**What to do**
All lines with the word "Layer" are to be found and copied from the listing.

**Material for this task**
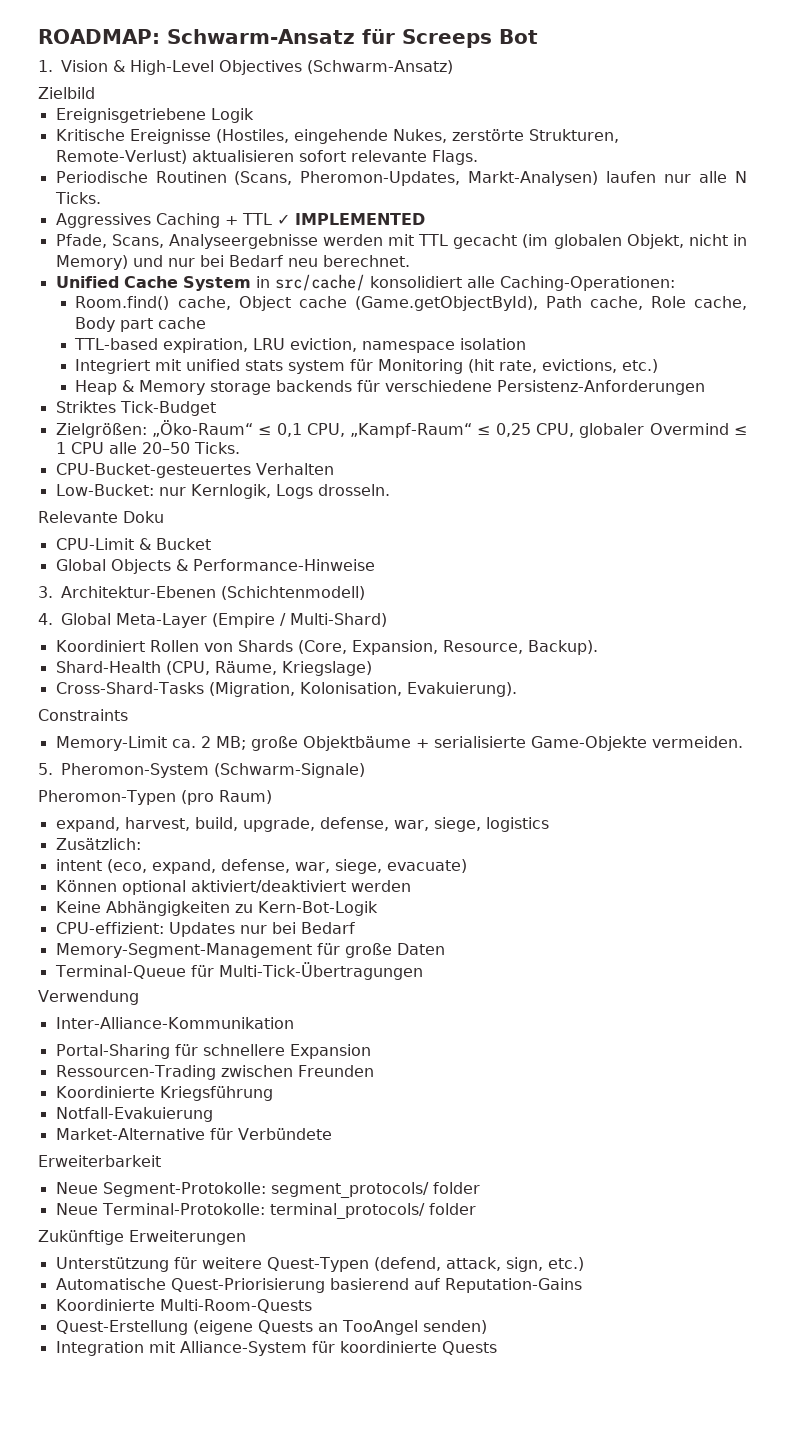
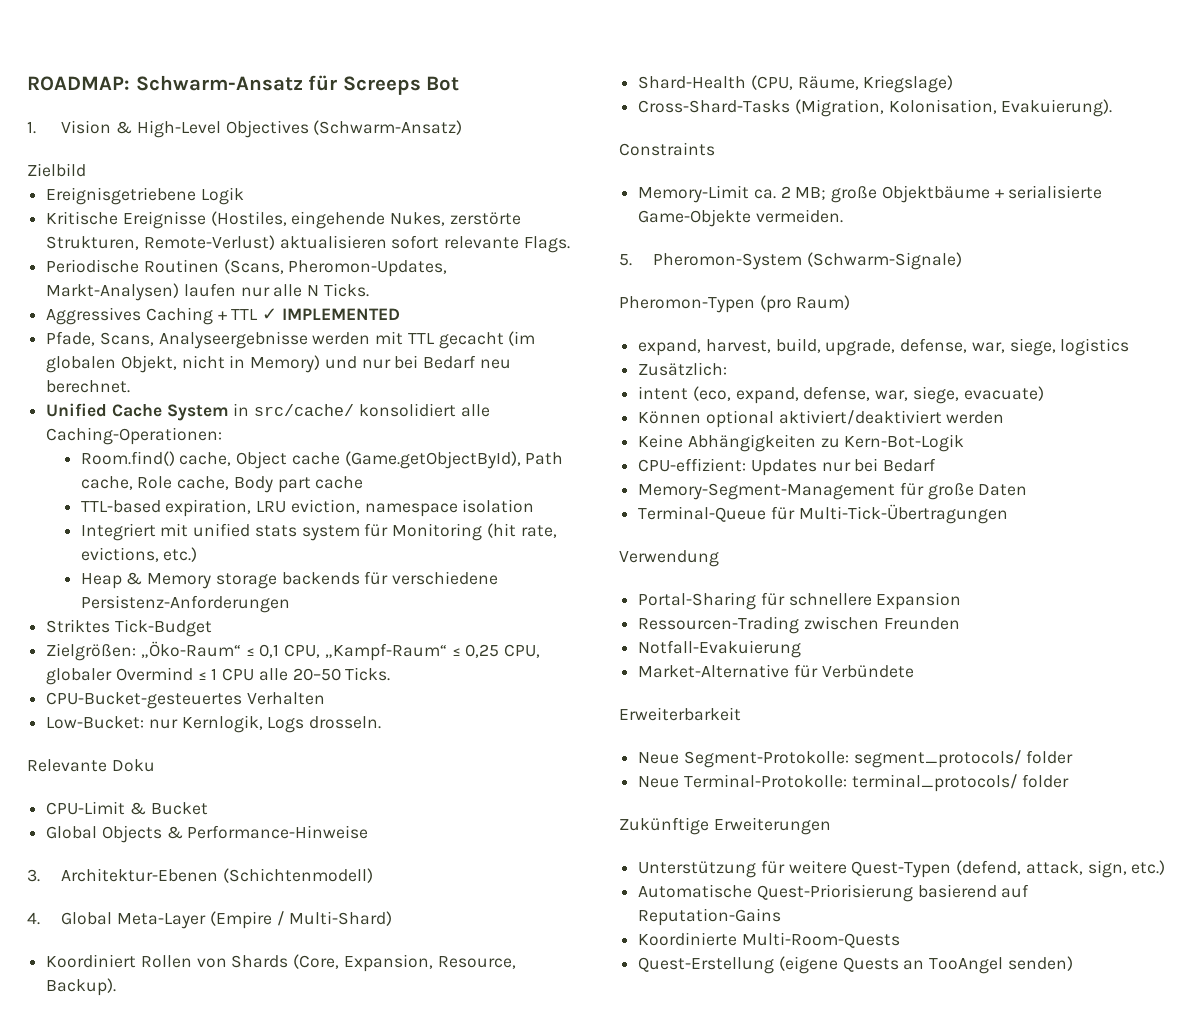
- Inter-Alliance-Kommunikation
- Koordinierte Kriegsführung
- Integration mit Alliance-System für koordinierte Quests

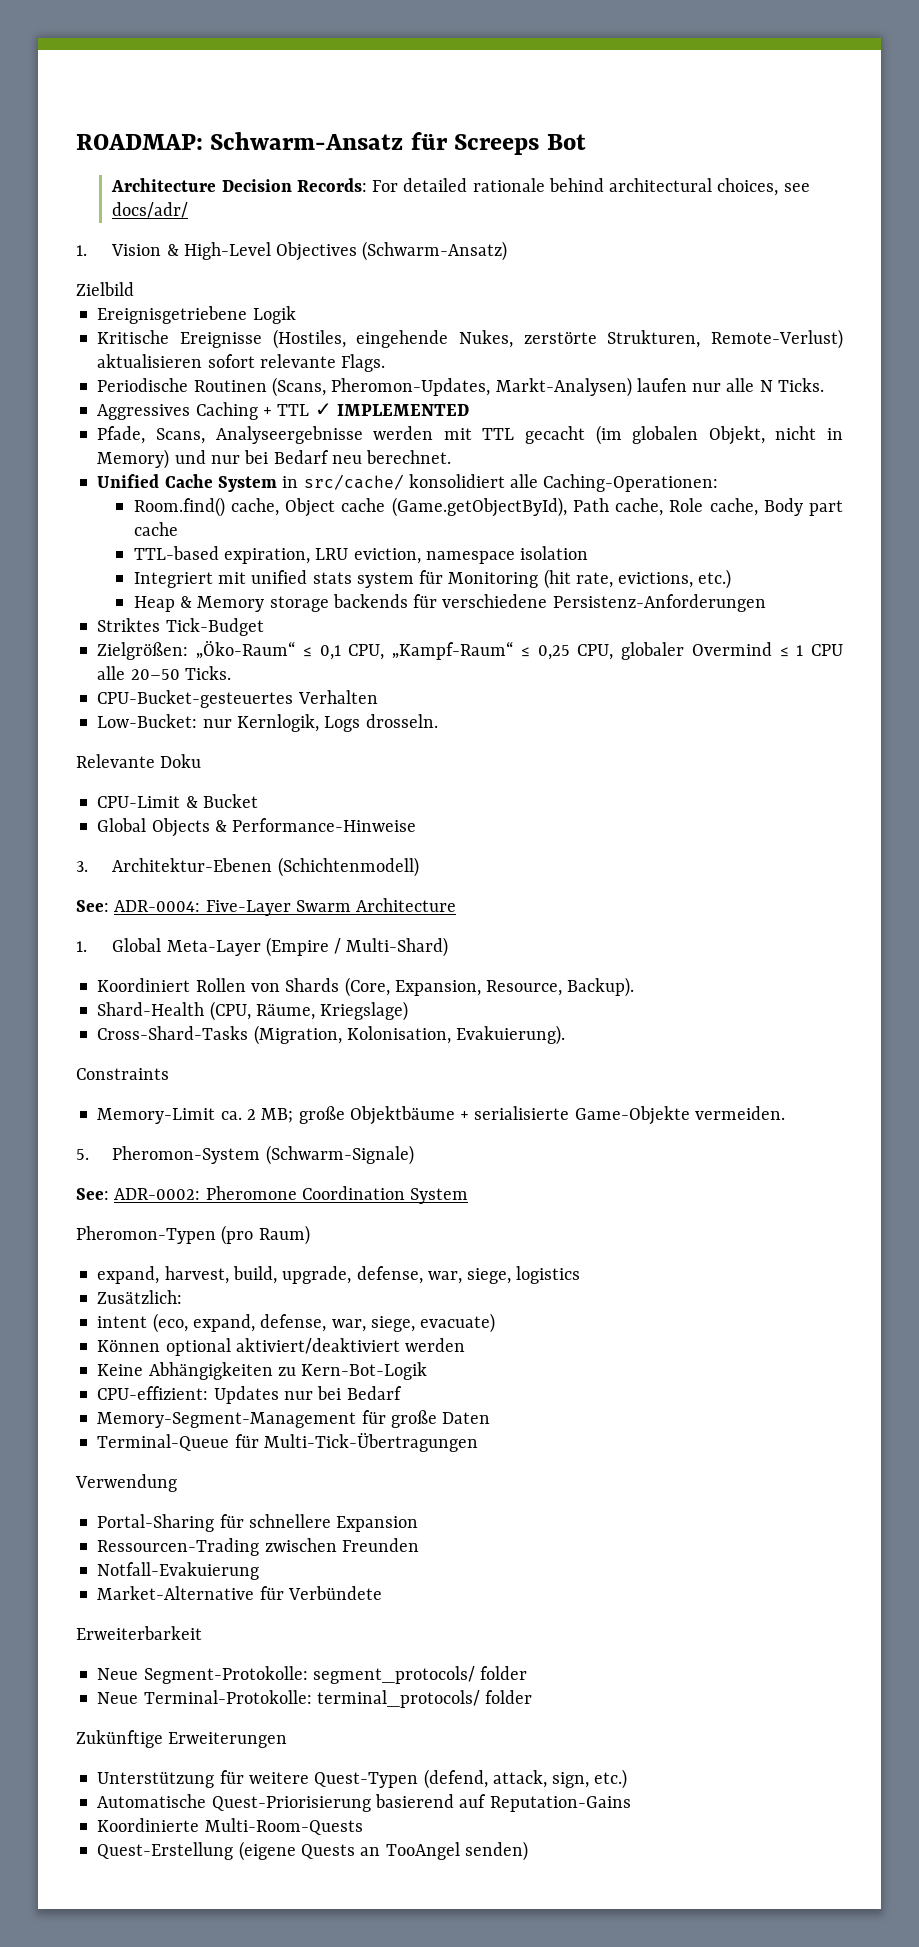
+ Architecture Decision Records: For detailed rationale behind architectural choices, see docs/adr/
- 4. Global Meta-Layer (Empire / Multi-Shard)
+ See: ADR-0004: Five-Layer Swarm Architecture
+ 1. Global Meta-Layer (Empire / Multi-Shard)
+ See: ADR-0002: Pheromone Coordination System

**Your solution**
- 4. Global Meta-Layer (Empire / Multi-Shard)
+ See: ADR-0004: Five-Layer Swarm Architecture
+ 1. Global Meta-Layer (Empire / Multi-Shard)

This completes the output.